__AVAILABLE RECORDS__:
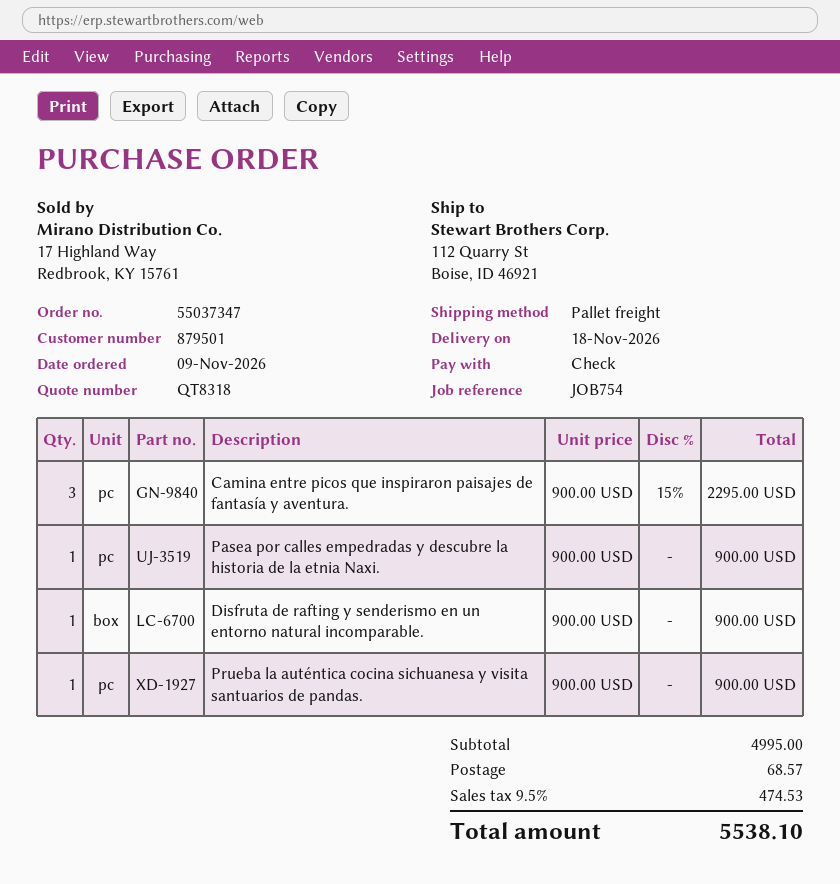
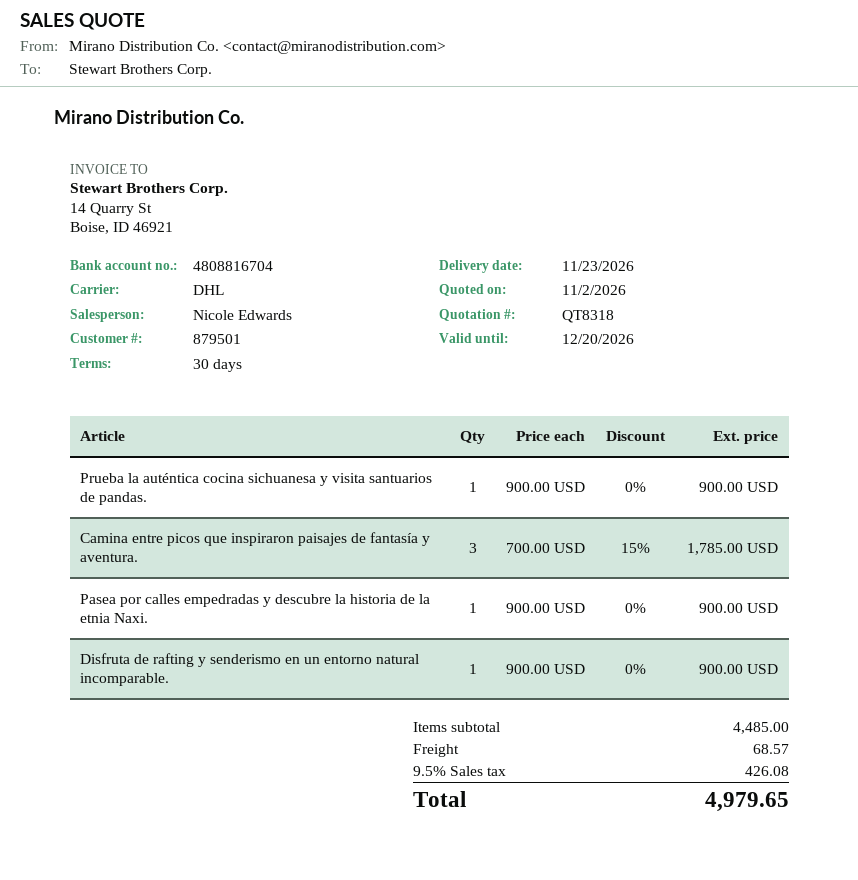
delivery date: 2026-11-18 -> 2026-11-23
shipping method: pallet freight -> DHL
Camina entre picos que inspiraron paisajes de fantasía y aventura.: 3 x 900.00 - 15% = 2295.00 -> 3 x 700.00 - 15% = 1785.00
subtotal: 4995.00 -> 4485.00
tax: 9.5% = 474.53 -> 9.5% = 426.08
total: 5538.10 -> 4979.65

__WHAT YOU NEED TO DO__:
Nothing but the lines from the one with "subtotal: 4995.00 -> 4485.00" to the last line of the data should appear in the answer, each exactly as it stands.

__ANSWER SECTION__:
subtotal: 4995.00 -> 4485.00
tax: 9.5% = 474.53 -> 9.5% = 426.08
total: 5538.10 -> 4979.65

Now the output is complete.